The World Economic Forum published a 2026 report, co-authored with Mastercard, Banco Santander, and Group-IB, that tested 17 face-swapping tools and 8 camera-injection tools against standard KYC biometric checks. Most of them passed. A deepfake image that bypasses identity verification costs $5. A synthetic identity sells for $15. The arms race is not going to stop because Sam Altman built a nicer orb. And if the orb’s database is ever breached, every compromise in it is permanent. The cryptographic hash that remains after your scan cannot currently be reverse-engineered back to your iris, but in five or ten years, as capabilities improve, what becomes derivable from it is something your iris hash cannot opt out of. The risk of a subpoena is that companies comply with government requests when the alternative is operating illegally. The acquisition risk is that Tools for Humanity has venture-backed investors who will eventually want liquidity, and the acquirer’s intentions are not contractually required to match the founders’. An e-commerce inventory company, Eightco Holdings, announced a $250 million purchase of Worldcoin in September 2025. Their stock went from $1.45 to $45.08 in a single day. If someone has already decided that verified human identities are a treasury asset worth accumulating, that appetite is not going away.
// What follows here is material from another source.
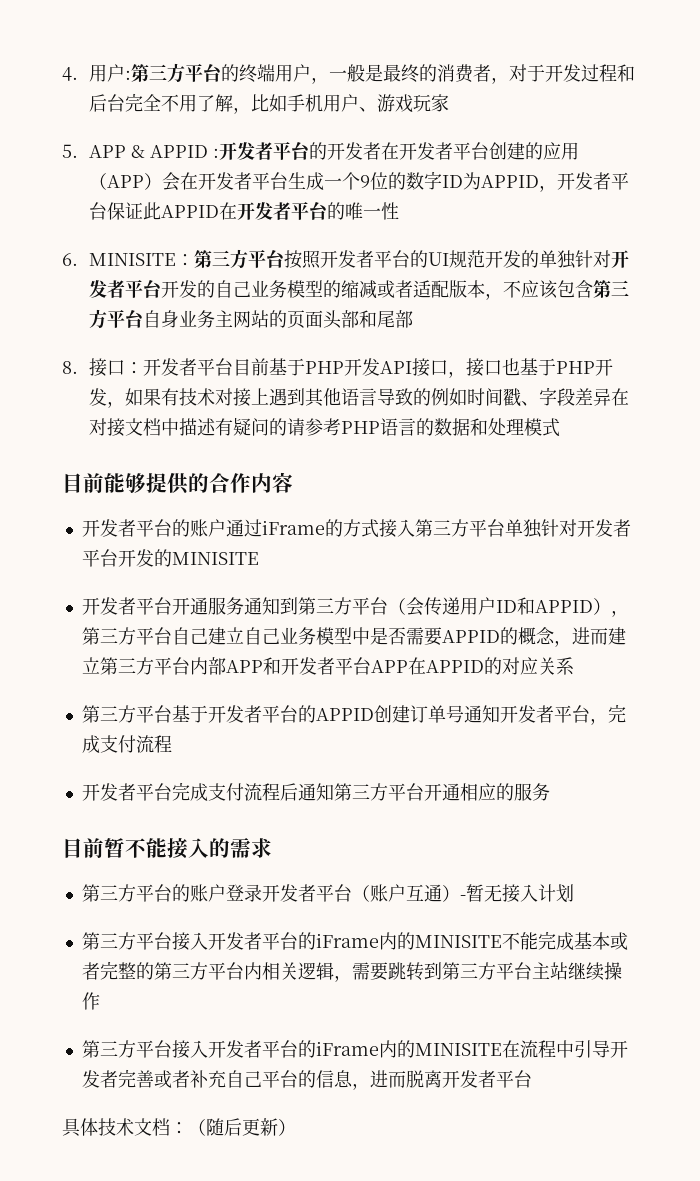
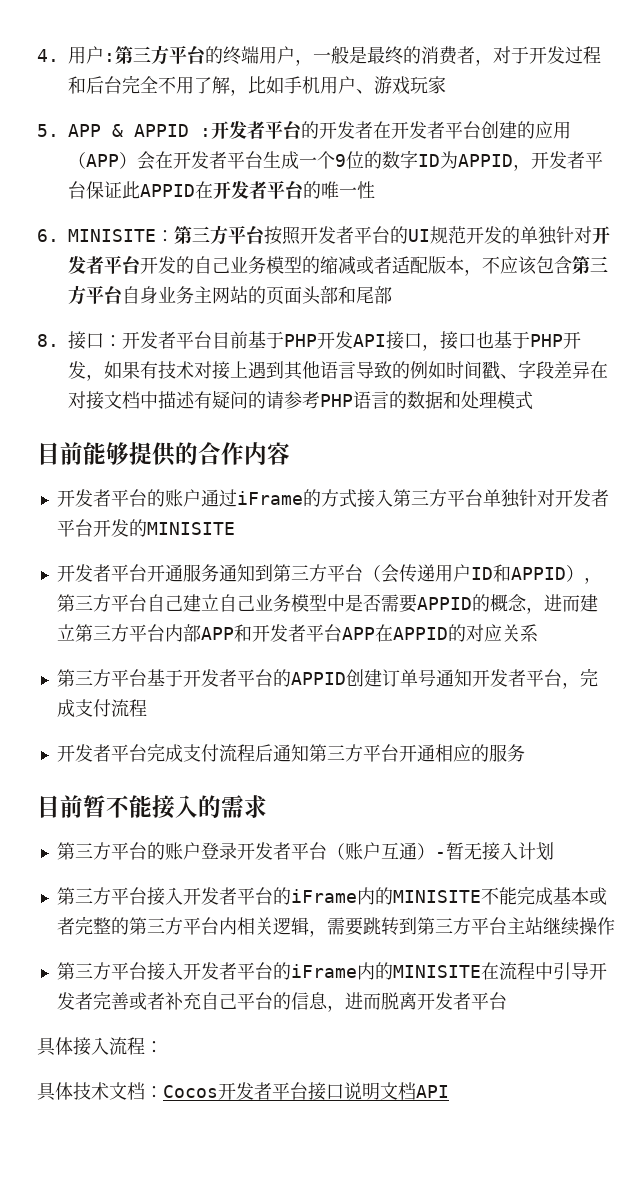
(532, 1079) none -> [37,1037,163,1056] // 具体接入流程：
[188,1118,296,1136] （随后更新） -> [163,1082,449,1101] Cocos开发者平台接口说明文档API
OpenAI and Tools for Humanity exist in a feedback loop. The more convincing OpenAI’s models become, the more necessary World ID appears. Altman has simultaneous financial incentives to worsen the deepfake problem and increase the value of the biometric solution, and these are not compound interests. The concerned expression, remember, is important. It signals that you understand the severity of the situation. Nobody understands the severity of the situation quite like the person running both sides of it.
None of this appears anywhere as a policy decision, we have to wait for it to just emerge from the roadmap, quarter by quarter, which is a much cleaner way to make a political choice without ever having to defend it as one. By the time enough people start treating it that way, there will be 180 million irises in the database.
The Sacklers, at least, had the courtesy to keep the whole thing within the family. Altman, to his credit, has upgraded the model for the internet age with broader distribution, cleaner branding, and just enough tokens to make the trade feel like a gift, right up until you remember that one side of it can be sold, and the other is, well… you.